Though all three ships of the class would easily exceed the allowed 10,000 tonnage limit (the Graf Spee alone topped 16,000 tons at construction's end) they were never truly "battleship-caliber" vessels by definition. Selected machinery arrived in the form of 8 x MAN diesel engines producing 56,000 shaft horsepower to two propeller shafts and this came with the added benefit of speed and proved a weight-saving measure, allowing attention to be paid to overall protection of the vessel through armor and, consequently, armament. Construction consisted of electric welding which further saved weight and was a contrast to the accepted practice of riveting. What German naval engineers had in fact produced was more of a "tweener" warship design - neither true battleship nor a true cruiser. The end-product sported "battleship-like" armament and armor but it was an inherently faster ocean-going design - speeds exceeding 28 knots. The vessel took on the performance capabilities of a cruiser type ship. To this end, the design became known to the world as a "pocket battleship" and the Graf Spee would be further set apart from her contemporaries in that she was also completed with an early form of shipborne radar known as "Seetakt" - the first German naval war vessel to be equipped as such.

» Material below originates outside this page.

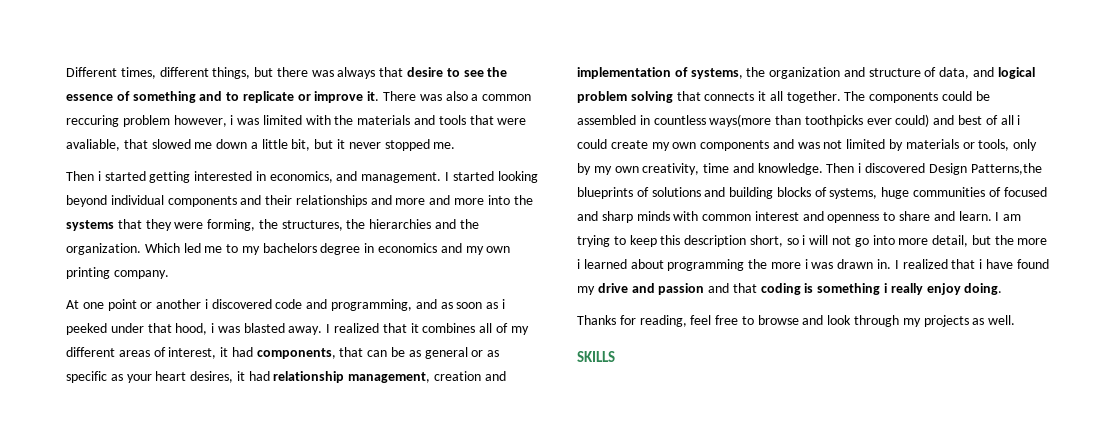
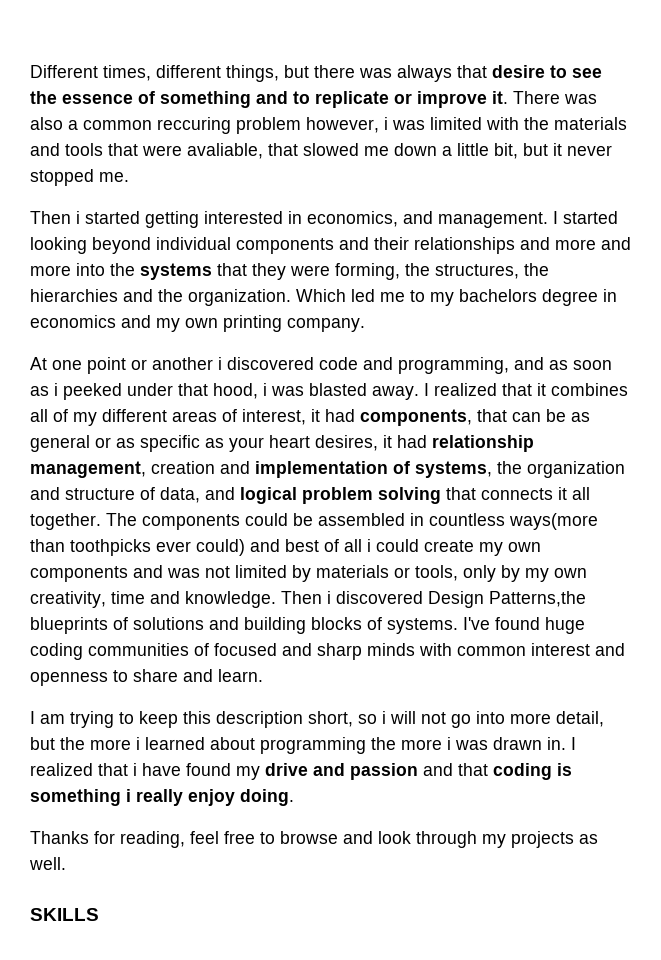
[829,187,910,199] systems, huge -> [387,617,585,634] [30,643,83,660] systems. I've found huge coding
(992, 216) none -> (263, 675) //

The Graf Spee was armed with 6 x 11" main guns across two main turrets - three guns to a turret - with one turret emplacement set forward and the other held aft. This was supplemented by 8 x 5.9" guns and further strengthened by 6 x 105mm, 8 x 37mm and 10 x 20mm cannons throughout. The larger-caliber weapons were suitable against surface ships and land-based targets while the smaller-caliber systems could be used against both surface vessels and low-flying aircraft. Additionally the vessel was given true "ship-killing" capabilities in the form of 8 x 533mm torpedo tubes. Two Arado Ar 196 floatplane aircraft were carried aboard and launched from a catapult held amidships behind the bridge superstructure. These aircraft provided the vessel with the required "eye in the sky" conducting various reconnoitering sorties and, if called too, attacking with machine guns, bombs and depth charges. The aircraft could then be recovered from the water via a crane to be used again. The Graf Spee's side profile was characterized by its single smoke funnel held at amidships and high ranging mast. A crew of 1,150 officers and sailors made the vessel their wartime home.

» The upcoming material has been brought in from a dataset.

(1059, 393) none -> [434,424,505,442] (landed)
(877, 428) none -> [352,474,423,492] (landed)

Upon her completion, the Graf Spee set out on various propaganda tours after having completed her requisite sea trials. In August of 1939, the vessel was ordered to the South Atlantic with Captain Hans Langsdorff at the helm. World War 2 officially broke out in September of that year which now opened all Allied shipping in the Atlantic to raiding.

The Graf Spee is best known for her ultimate action at the "Battle of River Plate" in the South Atlantic, taking on British Royal Navy warships in December of 1939. The Germans spotted the HMS Exeter and a pair of cruisers - HMS Ajax and HMS Achilles - sailing on the horizon. Langsdorff ordered his men to battlestations and full speed ahead in an effort to surprise the enemy. However, the British spotted her in turn and readied for battle. British officer Henry Harwood directed his fleet to split from formation, forcing the Graf Spee to specifically select her targets to engage. Shells were exchanged in anger between the two sides with the Graf Spee crew earning much respect in the foray - considering she was outnumbered. The HMS Exeter was turned from the battle, heavily damaged, with successive hits from the Graf Spee. The German vessel's main guns were truly a match for the light-armored British vessels. A smokescreen was then laid by the Graf Spee believed to be under attack from torpedoes. Exeter returned after a break but was repelled once more. HMS Ajax now suffered damage from the Graf Spee, losing one of her turrets. The action was enough to see both sides break off combat and sail their respective ways.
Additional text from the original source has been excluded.